Olho o corredor e monitoro o movimento do elevador, o vizinho se cansou da minha excentricidade e não me cumprimenta mais, se constrange ao me ver ali sentado, à espera eternamente.

Eu continuo a observar na certeza de reconhecer seu perfume ao entrar na portaria, odor mágico que virá pelas frestas do concreto me acertar o faro – nisso eu não pensei, qual será minha reação? Deixarei você perceber meu desconserto, meu desalinho, ou me prostrarei ao pé da porta qual uma mãe que surpreende o filho ao chegar bêbado de madrugada?
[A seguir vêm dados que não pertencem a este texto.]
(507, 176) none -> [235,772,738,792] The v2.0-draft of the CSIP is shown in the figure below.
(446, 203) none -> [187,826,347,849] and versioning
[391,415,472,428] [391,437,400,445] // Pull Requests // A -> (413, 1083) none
Lhe farei censuras duras e aristocráticas ou me jogarei aos seus pés implorando que fique, que não me abandone à mingua, que não me relegue ao esquecimento cruel de uma relação rompida somente, por que fomos mais que isso, nossas noites e dias vividos tão intensamente hão de ter cimentado nossas almas, estamos ligados para sempre, isso você não pode mudar!
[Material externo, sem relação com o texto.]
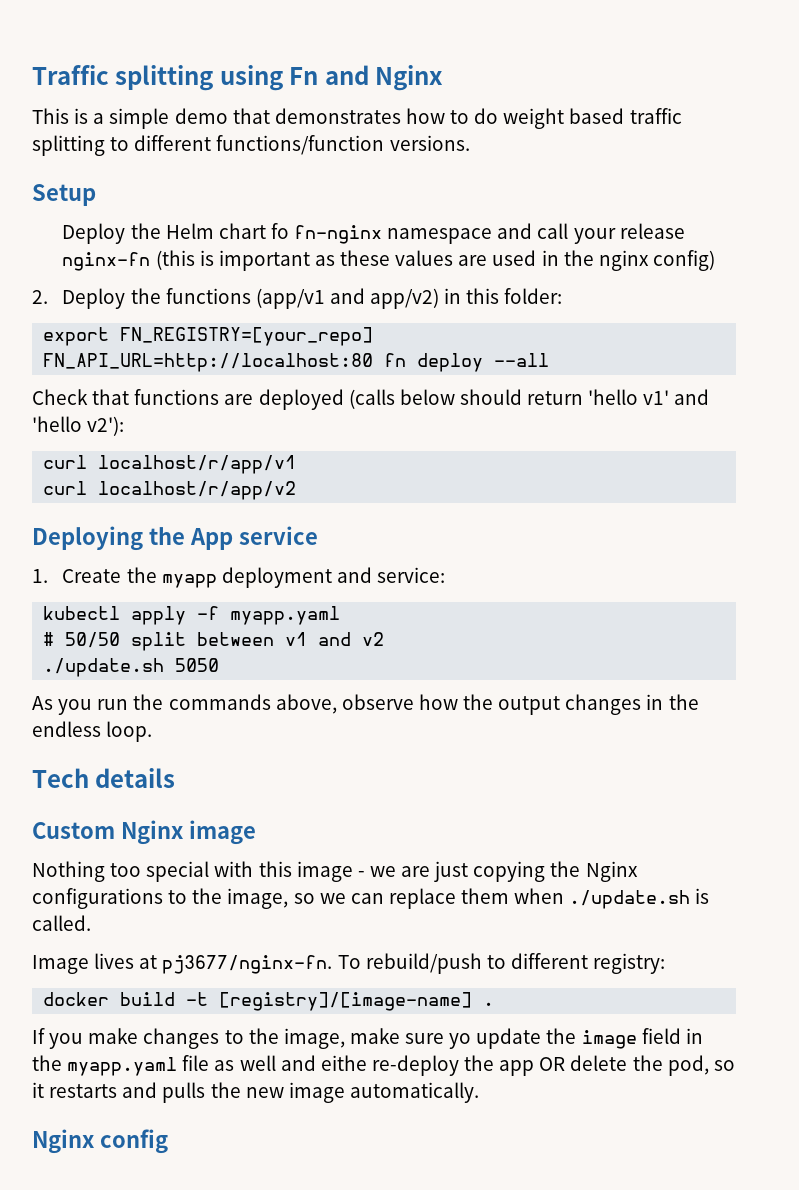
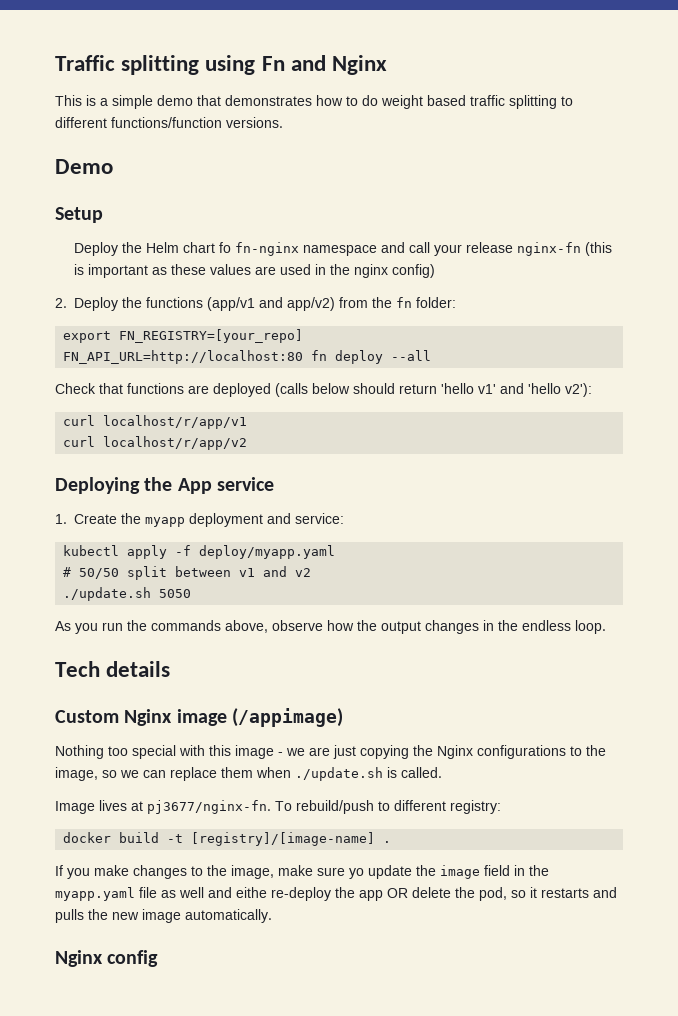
(470, 143) none -> [55,159,113,174] // Demo
[444,288,500,304] in this -> [339,297,412,308] from the fn
[230,606,341,625] myapp.yaml -> [199,545,336,559] deploy/myapp.yaml
(256, 832) none -> [232,708,344,727] (/appimage)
Não. Não vou deixar que você suma da minha historia assim sem consumir esse excesso de afeto que criei só para você.

- Alô!

Liguei. Sabia que não podia ligar, mas liguei. Os cabos telefônicos trazem sua voz impaciente ante minha mudez.

- Alô!

E eu falo o que? Volta? Minha vida está um bagaço, não consigo trabalhar, há dias não profiro uma palavra a seu ninguém, acho que perdi a habilidade de mover as cordas vocais...

- Gilson, é você?

Sou, sou eu.

- Gilson, cara, que merda... Você vai me fazer trocar o numero do telefone? Por que não pode ser numa boa, a gente viveu um troço legal e tal, mas acabou, sacou? Vai viver sua vida e me deixa viver a minha, beleza?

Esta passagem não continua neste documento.